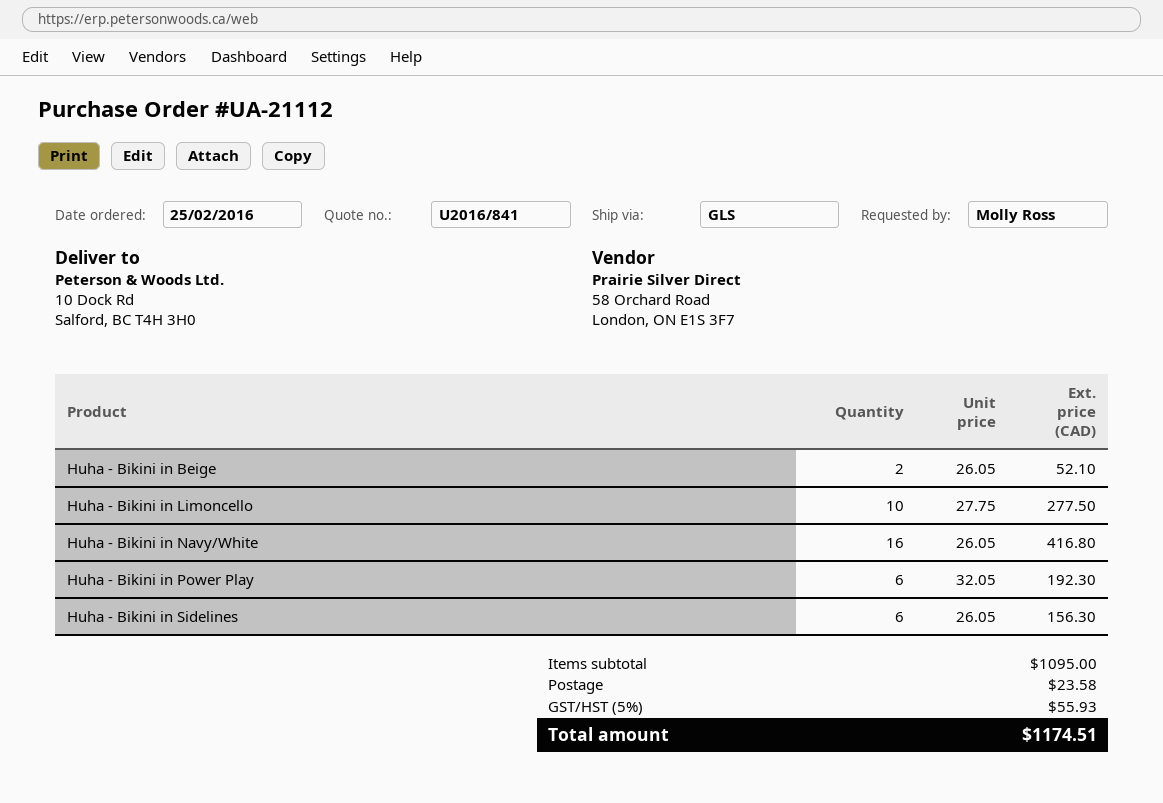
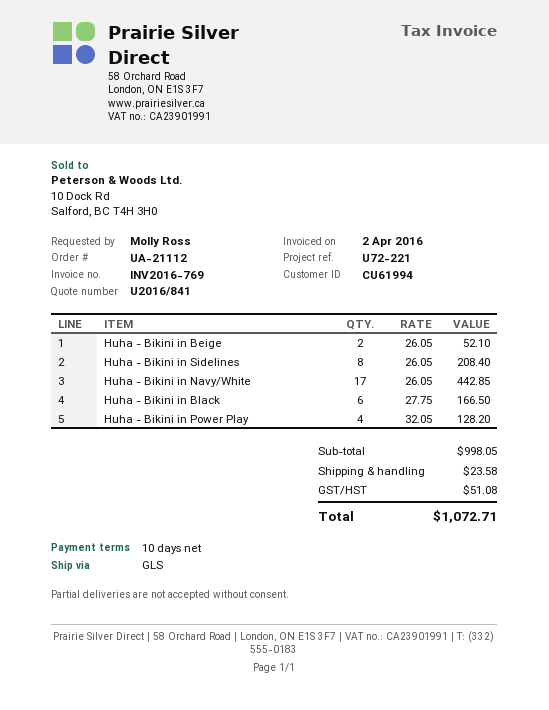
Huha - Bikini in Limoncello: 10 x 27.75 = 277.50 -> none
Huha - Bikini in Navy/White: 16 x 26.05 = 416.80 -> 17 x 26.05 = 442.85
Huha - Bikini in Power Play: 6 x 32.05 = 192.30 -> 4 x 32.05 = 128.20
Huha - Bikini in Sidelines: 6 x 26.05 = 156.30 -> 8 x 26.05 = 208.40
Huha - Bikini in Black: none -> 6 x 27.75 = 166.50
subtotal: 1095.00 -> 998.05
tax: 55.93 -> 51.08
total: 1174.51 -> 1072.71

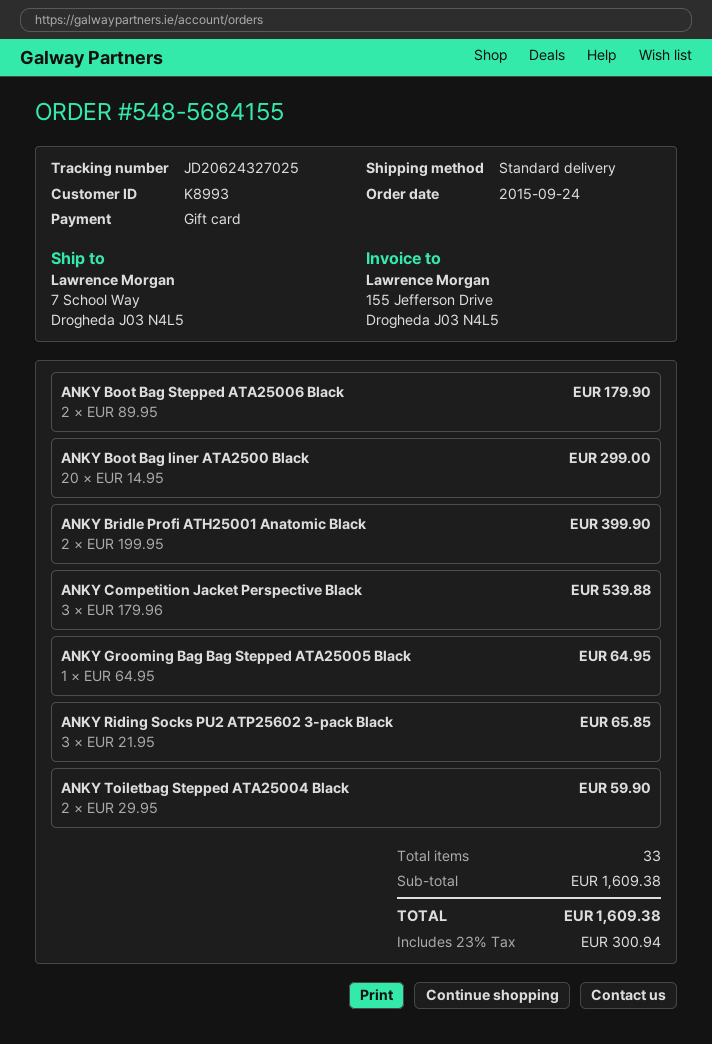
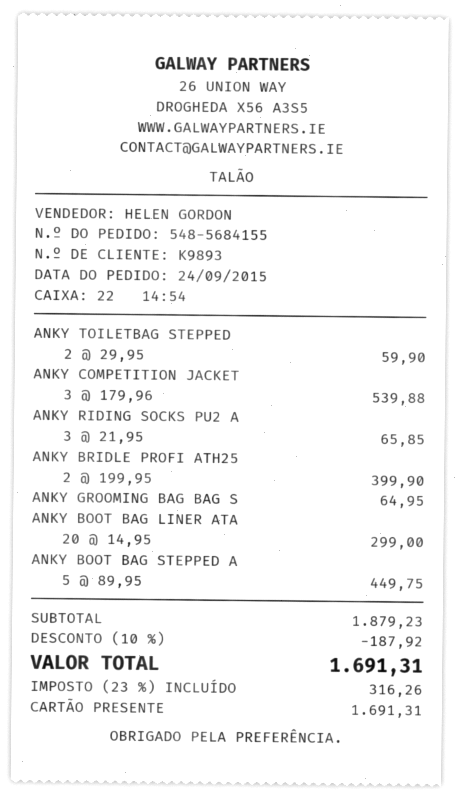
customer number: K8993 -> K9893
ANKY Boot Bag Stepped ATA25006 Black: 2 x 89.95 = 179.90 -> 5 x 89.95 = 449.75
subtotal: 1609.38 -> 1879.23
discount: none -> 10% = 187.92
tax: 23% = 300.94 -> 23% = 316.26
total: 1609.38 -> 1691.31

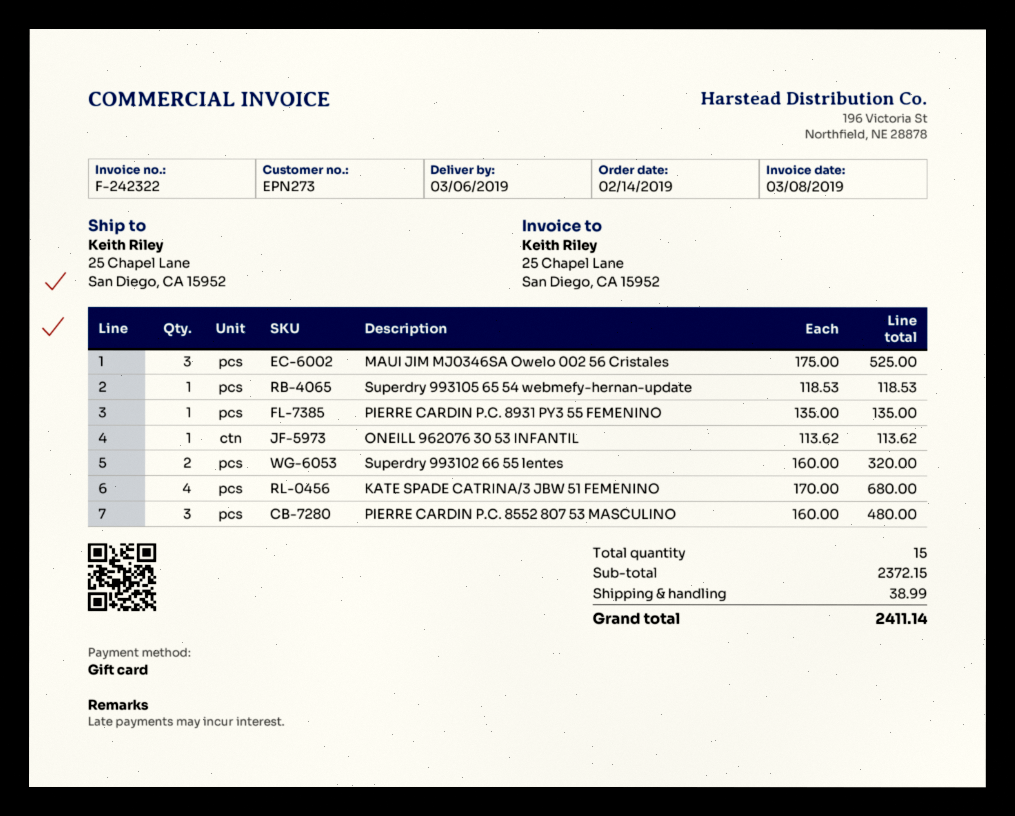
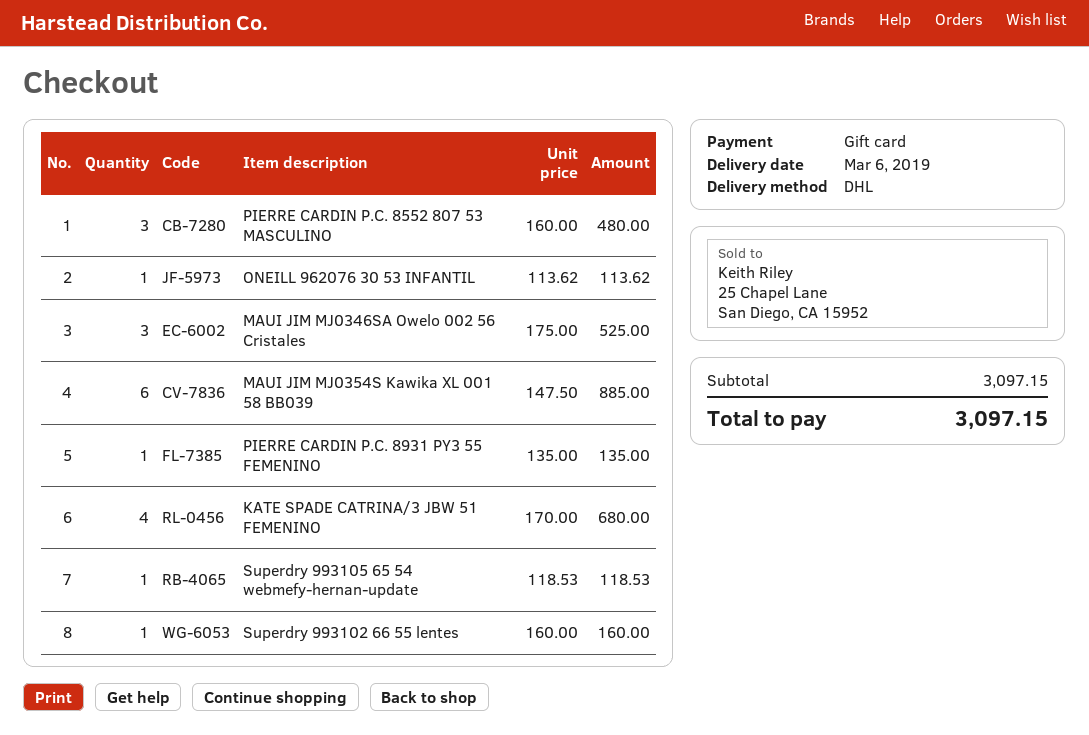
Superdry 993102 66 55 lentes: 2 x 160.00 = 320.00 -> 1 x 160.00 = 160.00
MAUI JIM MJ0354S Kawika XL 001 58 BB039: none -> 6 x 147.50 = 885.00
subtotal: 2372.15 -> 3097.15
shipping: 38.99 -> none
total: 2411.14 -> 3097.15

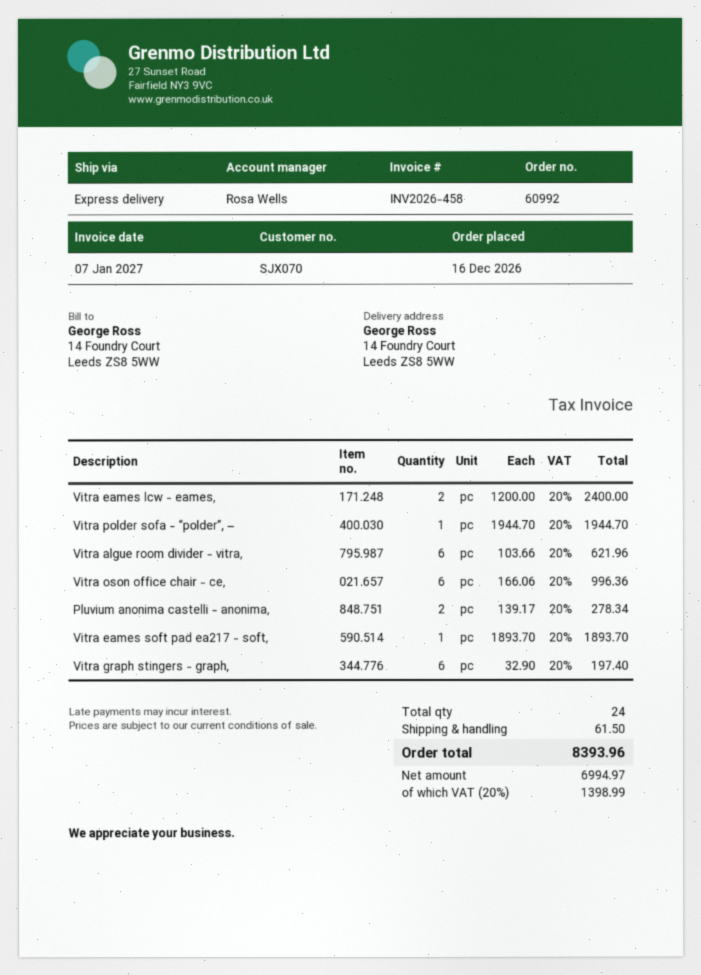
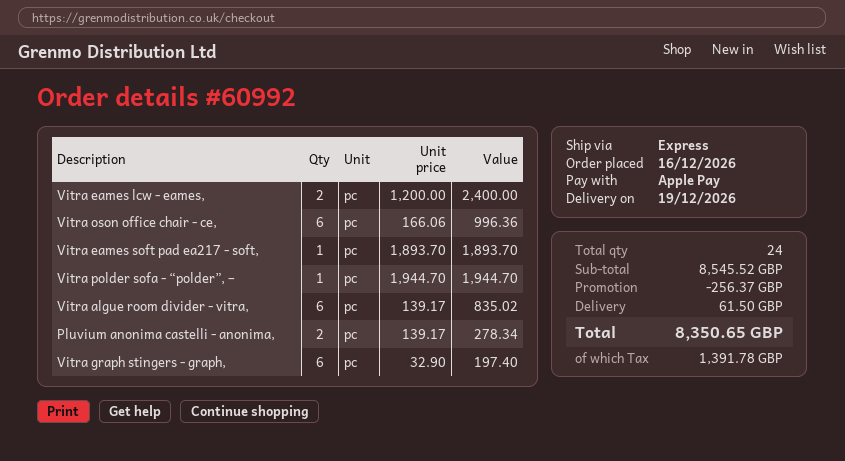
Vitra algue room divider - vitra,: 6 x 103.66 = 621.96 -> 6 x 139.17 = 835.02
discount: none -> 256.37
tax: 1398.99 -> 1391.78
total: 8393.96 -> 8350.65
|---|
Your objective
Identify all lines in the records above with the word "subtotal".

The completed task
subtotal: 1095.00 -> 998.05
subtotal: 1609.38 -> 1879.23
subtotal: 2372.15 -> 3097.15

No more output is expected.